What if you couldn’t make a mistake? Five lessons learned from a fatal mistake.

“There are no mistakes. The events we bring upon ourselves, no matter how unpleasant, are necessary in order to learn what we need to learn; whatever steps we take, they’re necessary to reach the places we’ve chosen to go. ”

Do you believe in mistakes? What if you couldn’t make a mistake? What if you truly believed any failures were lessons and mistakes were missteps? What would it take for you to adopt that mindset?

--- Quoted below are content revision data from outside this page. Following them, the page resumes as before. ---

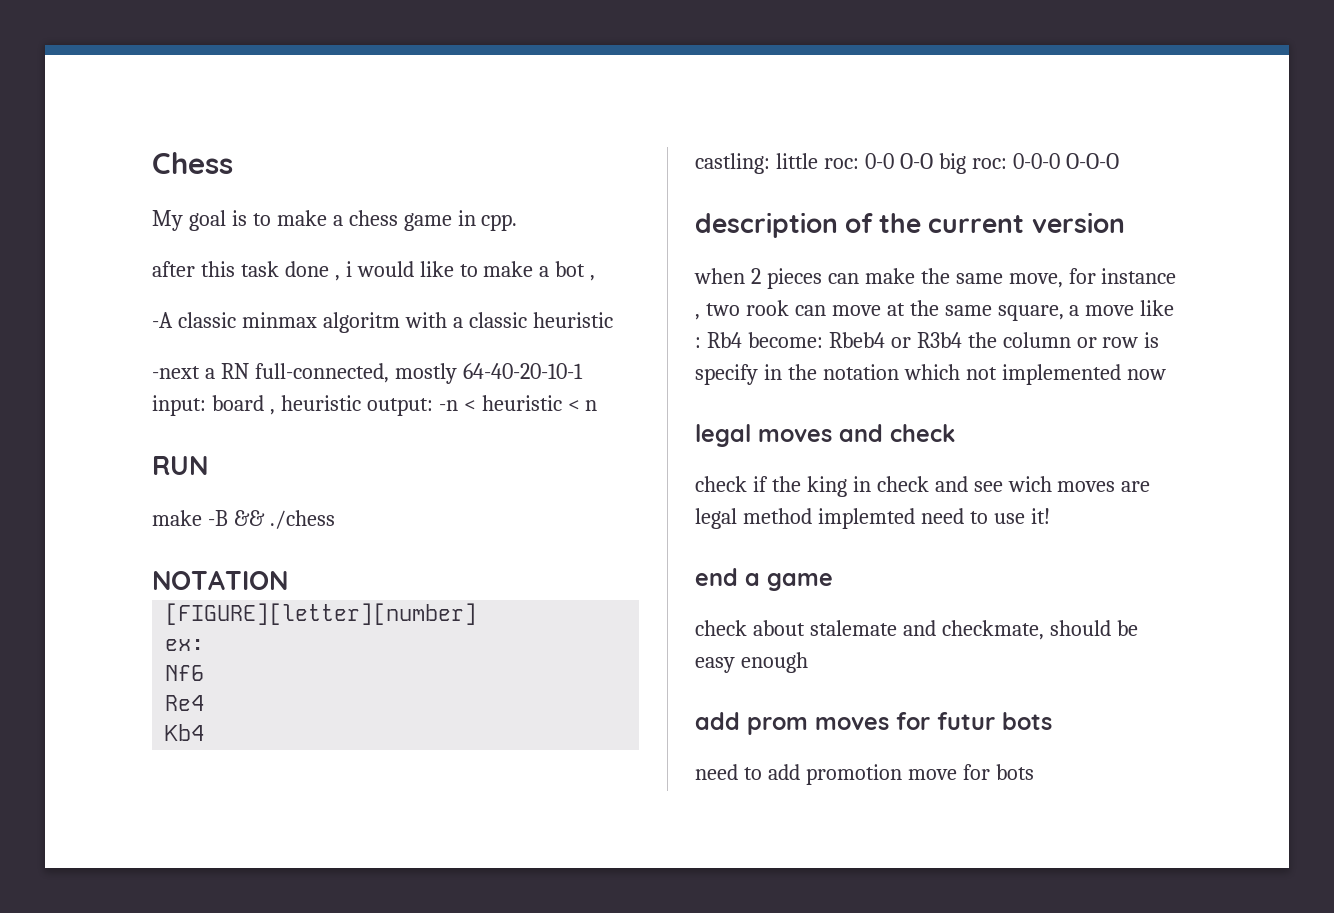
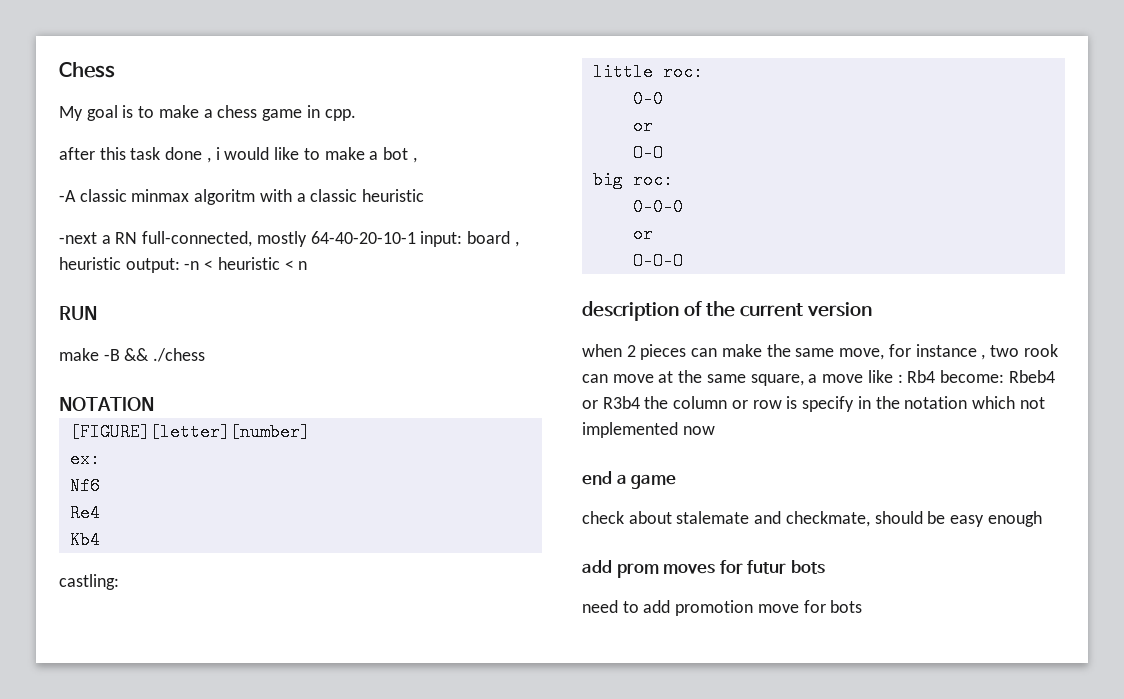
- castling: little roc: 0-0 O-O big roc: 0-0-0 O-O-O
+ castling:
+ little roc:
+ 0-0
+ or
+ O-O
+ big roc:
+ 0-0-0
+ or
+ O-O-O
- legal moves and check
- check if the king in check and see wich moves are legal method implemted need to use it!

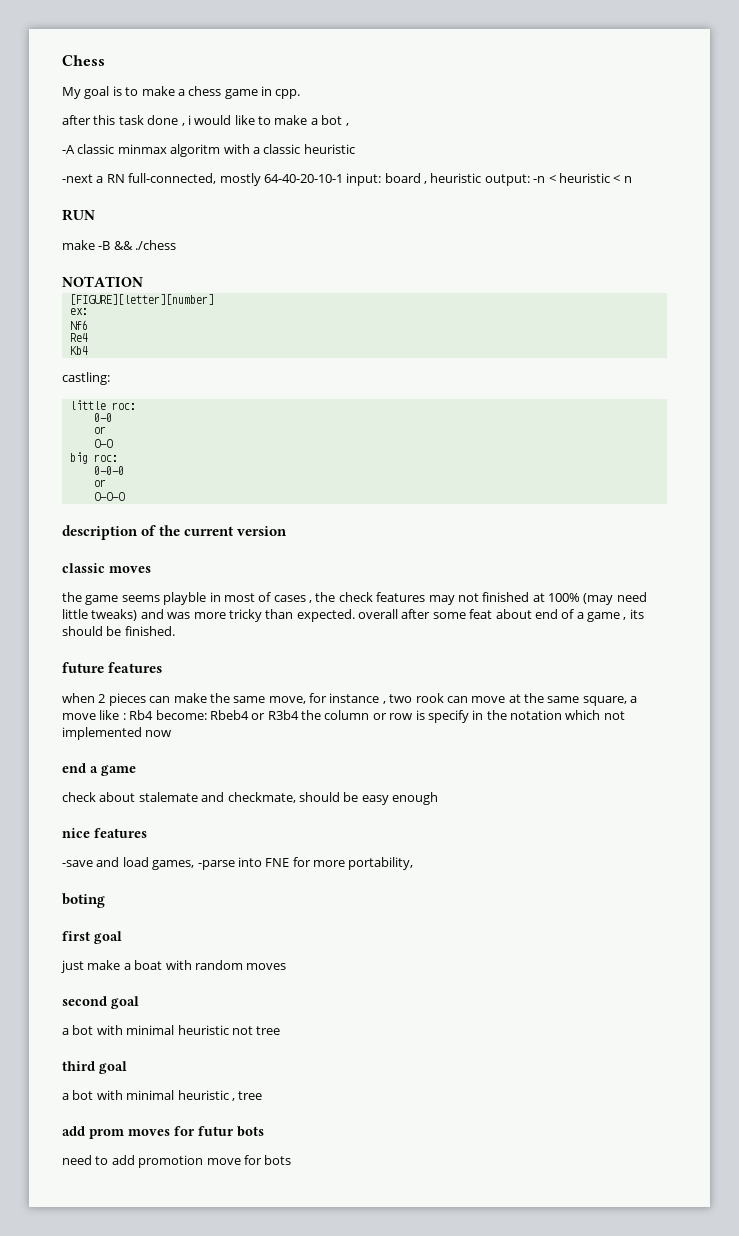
+ classic moves
+ the game seems playble in most of cases , the check features may not finished at 100% (may need little tweaks) and was more tricky than expected. overall after some feat about end of a game , its should be finished.
+ future features
+ nice features
+ -save and load games, -parse into FNE for more portability,
+ boting
+ first goal
+ just make a boat with random moves
+ second goal
+ a bot with minimal heuristic not tree
+ third goal
+ a bot with minimal heuristic , tree

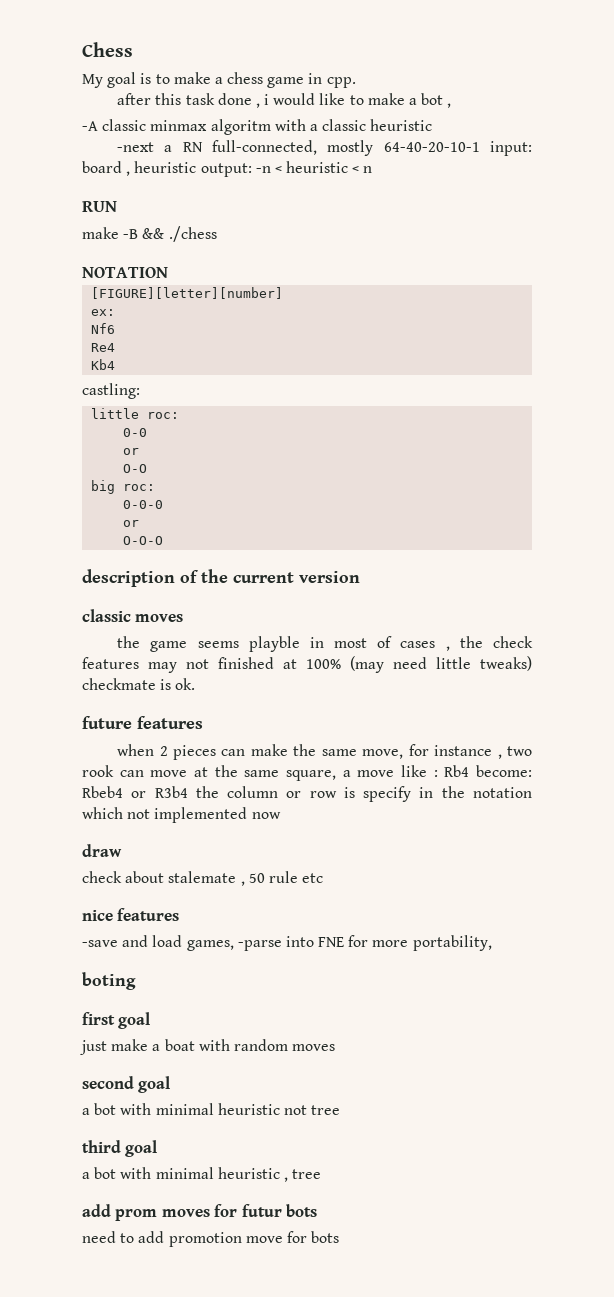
- the game seems playble in most of cases , the check features may not finished at 100% (may need little tweaks) and was more tricky than expected. overall after some feat about end of a game , its should be finished.
+ the game seems playble in most of cases , the check features may not finished at 100% (may need little tweaks) checkmate is ok.
- end a game
+ draw
- check about stalemate and checkmate, should be easy enough
+ check about stalemate , 50 rule etc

“Dr. Rogan — he’s here to see you.”

My heart dropped. The knot in my stomach grew tighter. My hands shook.

I made my way to the exam room, not knowing what to expect. The past week had been a blur, and there was a numbness that hadn’t left me yet.

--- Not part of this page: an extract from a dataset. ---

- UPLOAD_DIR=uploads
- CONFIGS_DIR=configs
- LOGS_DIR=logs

I walk into the exam room, and on the exam table is an adorable puppy. I’m shocked. I’m confused. She’s here for her first puppy exam.

I talk with her new owner and learn that although the whole family was devastated, angry, and dumbfounded at what had happened the week prior, they had forgiven me. He told me that as he and wife processed their grief, his wife had reminded him of a patient he had lost early in his own medical career. He told me that this new puppy was to show his children the circle of life. He told me he understood how hard this must be for me as well.

You see, the week prior, just 10 weeks into my veterinary career, I had lost a patient under anesthesia. A fatal mistake that would haunt me for years and leave me feeling like I would never be a good enough vet.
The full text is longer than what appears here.